Translating the nation through the sustainable, liveable city: The role of social media intermediaries in immigrant integration in Copenhagen
Bibliographic record
Abstract
This article explores settled Western migrants whose digital content provides recent, mostly Western migrants in Copenhagen with local know-how and city-related information. This new type of informal integration intermediary functions as an emerging digital component of wider urban integration industries that assist migrants with settlement and social integration. We draw on the sociological theory of translation as a social, productive practice that constructs new meanings through selective interpretations and conceptualise the work of these bloggers as translation. Relying on the analysis of their blog and Instagram posts, and on interviews, this article shows how their translations of the city, and through it Danishness, play a critical role in mediating narratives of ‘becoming local’. Despite the differences between the bloggers’ respective translations (including those afforded through blogs vs Instagram) and despite criticism of a lack of inclusion of the socio-cultural differences in Denmark, these intermediaries ultimately reinforce for newcomers the expectations of the ‘green-city citizen’ and integration into Danish culture and lifestyle.
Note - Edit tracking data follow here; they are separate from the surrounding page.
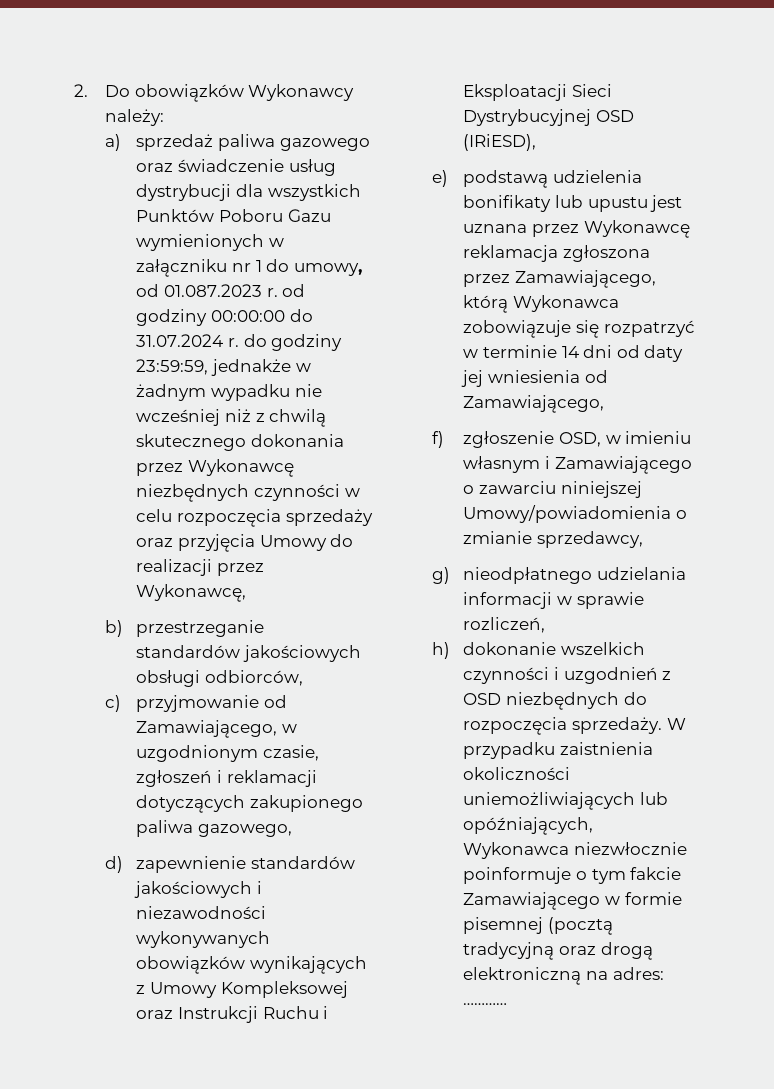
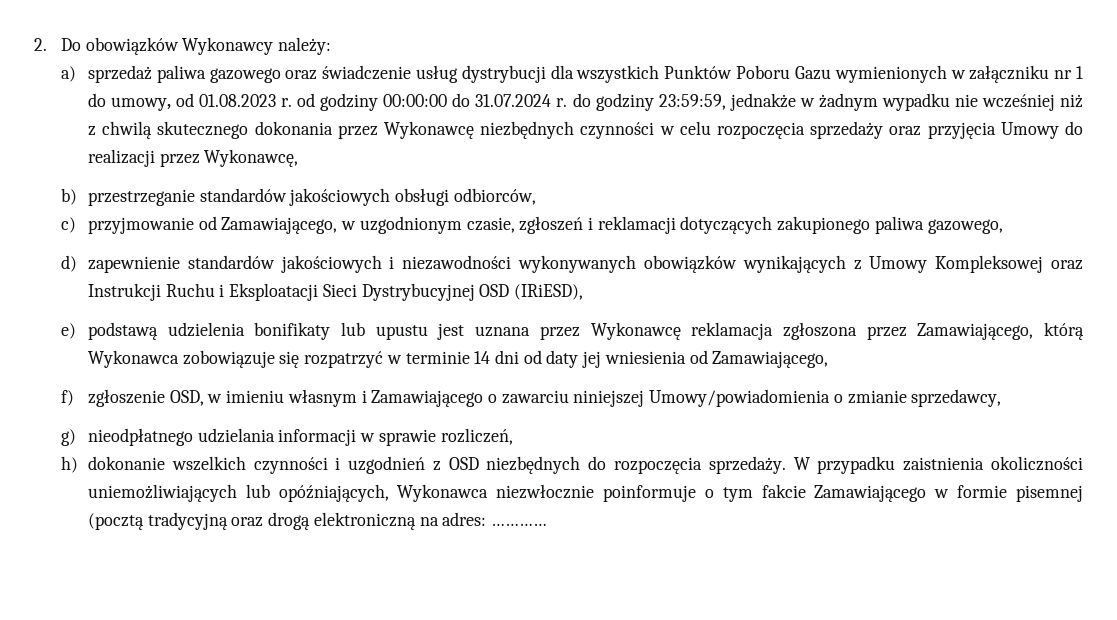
- a) sprzedaż paliwa gazowego oraz świadczenie usług dystrybucji dla wszystkich Punktów Poboru Gazu wymienionych w załączniku nr 1 do umowy, od 01.087.2023 r. od godziny 00:00:00 do 31.07.2024 r. do godziny 23:59:59, jednakże w żadnym wypadku nie wcześniej niż z chwilą skutecznego dokonania przez Wykonawcę niezbędnych czynności w celu rozpoczęcia sprzedaży oraz przyjęcia Umowy do realizacji przez Wykonawcę,
+ a) sprzedaż paliwa gazowego oraz świadczenie usług dystrybucji dla wszystkich Punktów Poboru Gazu wymienionych w załączniku nr 1 do umowy, od 01.08.2023 r. od godziny 00:00:00 do 31.07.2024 r. do godziny 23:59:59, jednakże w żadnym wypadku nie wcześniej niż z chwilą skutecznego dokonania przez Wykonawcę niezbędnych czynności w celu rozpoczęcia sprzedaży oraz przyjęcia Umowy do realizacji przez Wykonawcę,

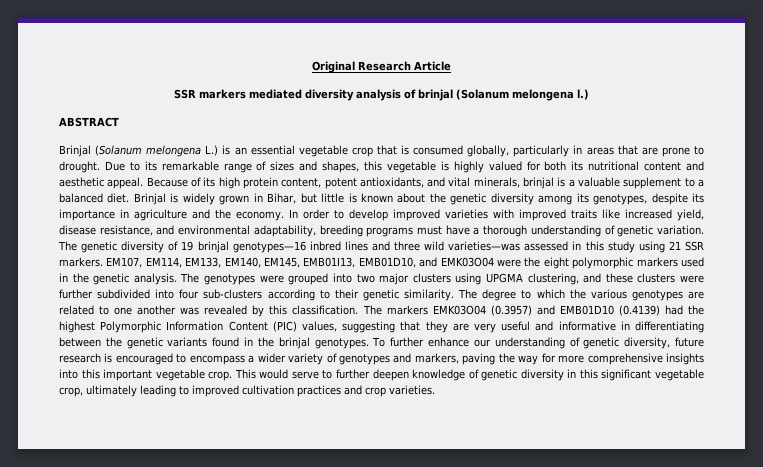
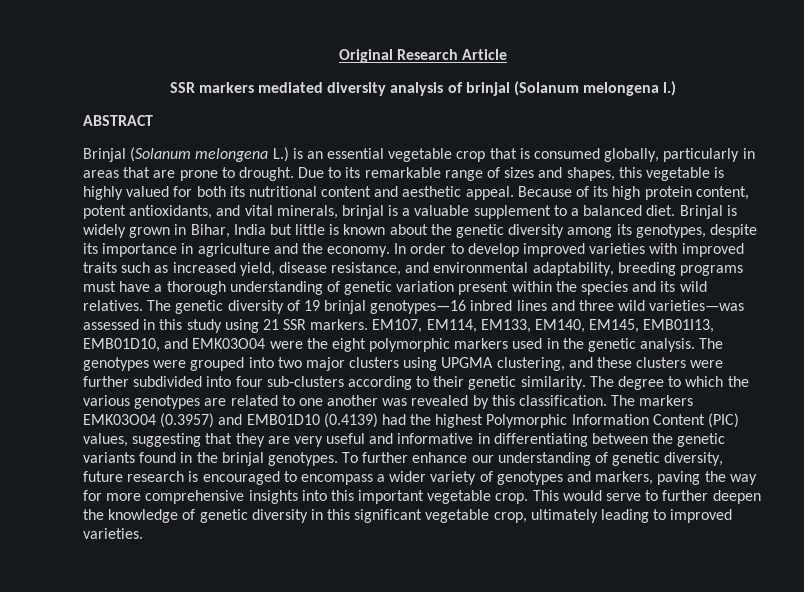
- Brinjal is widely grown in Bihar, but little is known about the genetic diversity among its genotypes, despite its importance in agriculture and the economy.
+ Brinjal is widely grown in Bihar, India but little is known about the genetic diversity among its genotypes, despite its importance in agriculture and the economy.
- In order to develop improved varieties with improved traits like increased yield, disease resistance, and environmental adaptability, breeding programs must have a thorough understanding of genetic variation.
+ In order to develop improved varieties with improved traits such as increased yield, disease resistance, and environmental adaptability, breeding programs must have a thorough understanding of genetic variation present within the species and its wild relatives.
- This would serve to further deepen knowledge of genetic diversity in this significant vegetable crop, ultimately leading to improved cultivation practices and crop varieties.
+ This would serve to further deepen the knowledge of genetic diversity in this significant vegetable crop, ultimately leading to improved varieties.

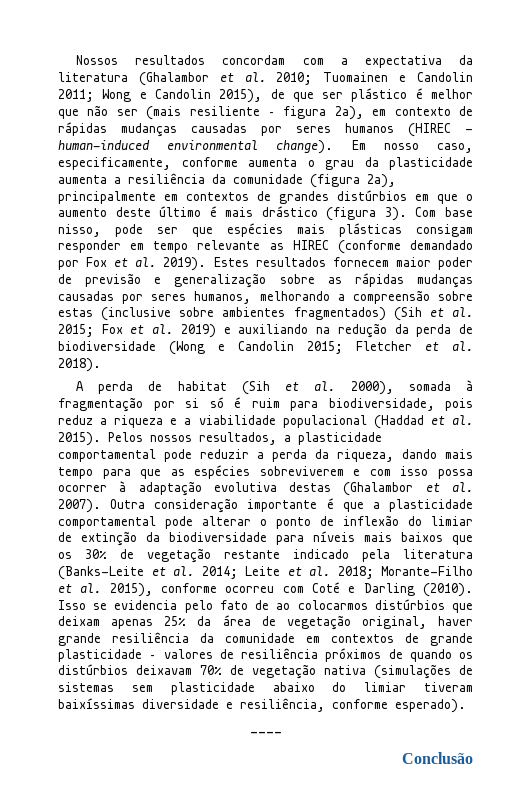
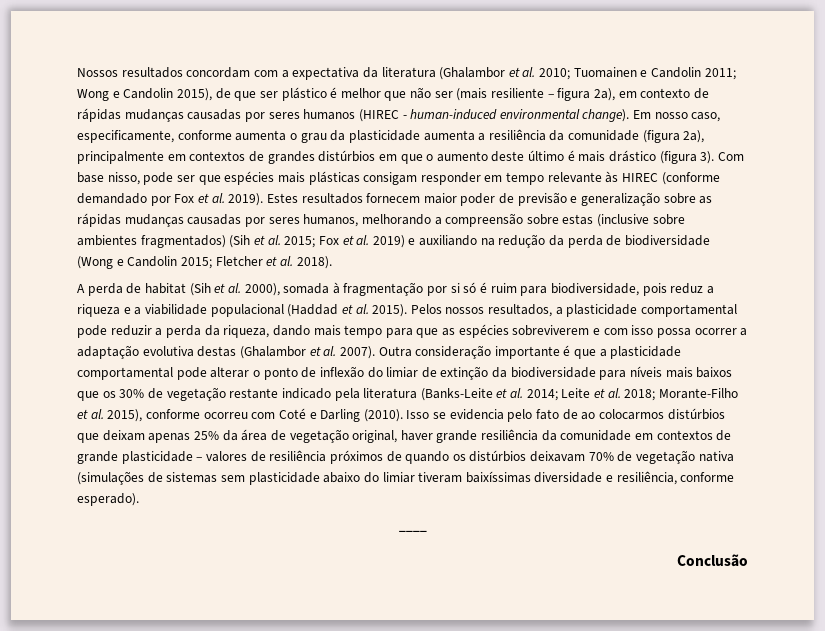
- Com base nisso, pode ser que espécies mais plásticas consigam responder em tempo relevante as HIREC (conforme demandado por Fox et al. 2019).
+ Com base nisso, pode ser que espécies mais plásticas consigam responder em tempo relevante às HIREC (conforme demandado por Fox et al. 2019).
- Pelos nossos resultados, a plasticidade comportamental pode reduzir a perda da riqueza, dando mais tempo para que as espécies sobreviverem e com isso possa ocorrer à adaptação evolutiva destas (Ghalambor et al. 2007).
+ Pelos nossos resultados, a plasticidade comportamental pode reduzir a perda da riqueza, dando mais tempo para que as espécies sobreviverem e com isso possa ocorrer a adaptação evolutiva destas (Ghalambor et al. 2007).

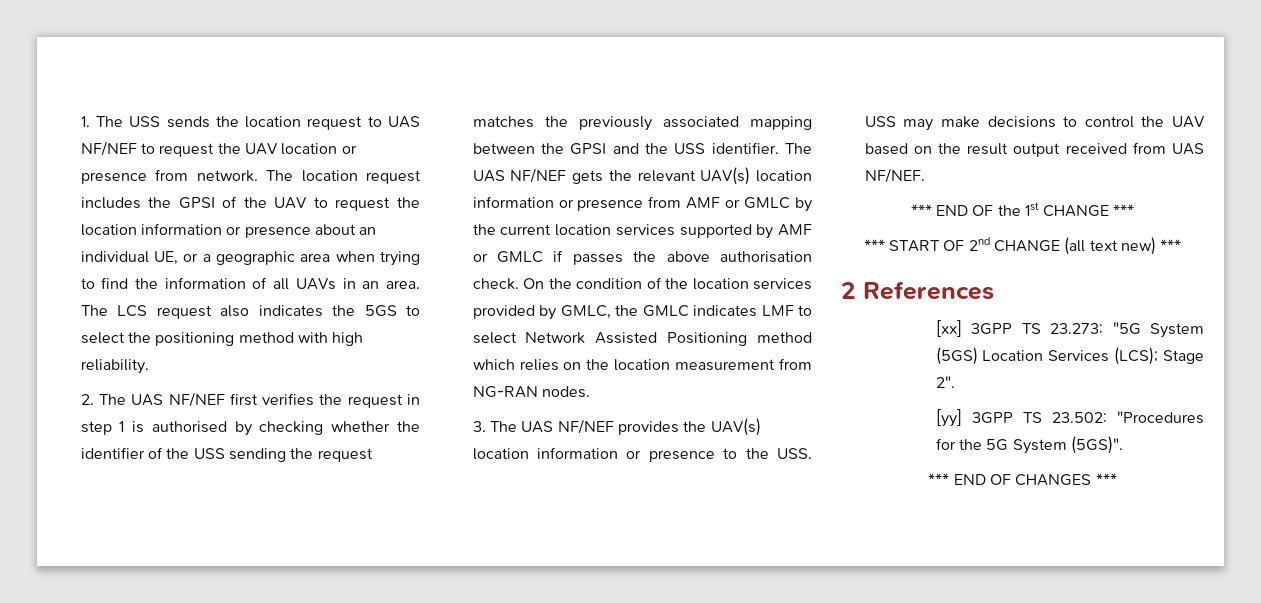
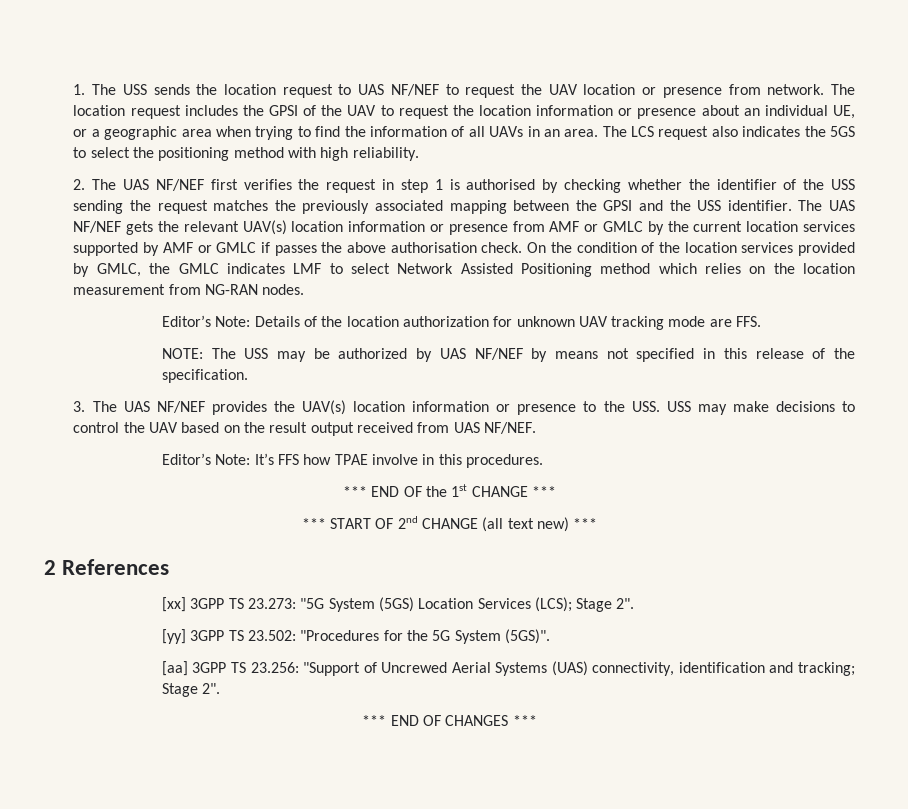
+ Editor’s Note: Details of the location authorization for unknown UAV tracking mode are FFS.
+ NOTE: The USS may be authorized by UAS NF/NEF by means not specified in this release of the specification.
+ Editor’s Note: It’s FFS how TPAE involve in this procedures.
+ [aa] 3GPP TS 23.256: "Support of Uncrewed Aerial Systems (UAS) connectivity, identification and tracking; Stage 2".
We argue that what makes their translations resonate is not only that social media itself allows them to perform their having become (almost) local, but also that they carefully use their personal reflections as migrants. At the same time, the fact that their personal experiences of the city have been shaped by their positionality as white migrants feeling very welcomed, and even passing for locals, in the city curtails these bloggers’ wider potential as informal intermediaries filling a gap within Copenhagen’s urban integration industries.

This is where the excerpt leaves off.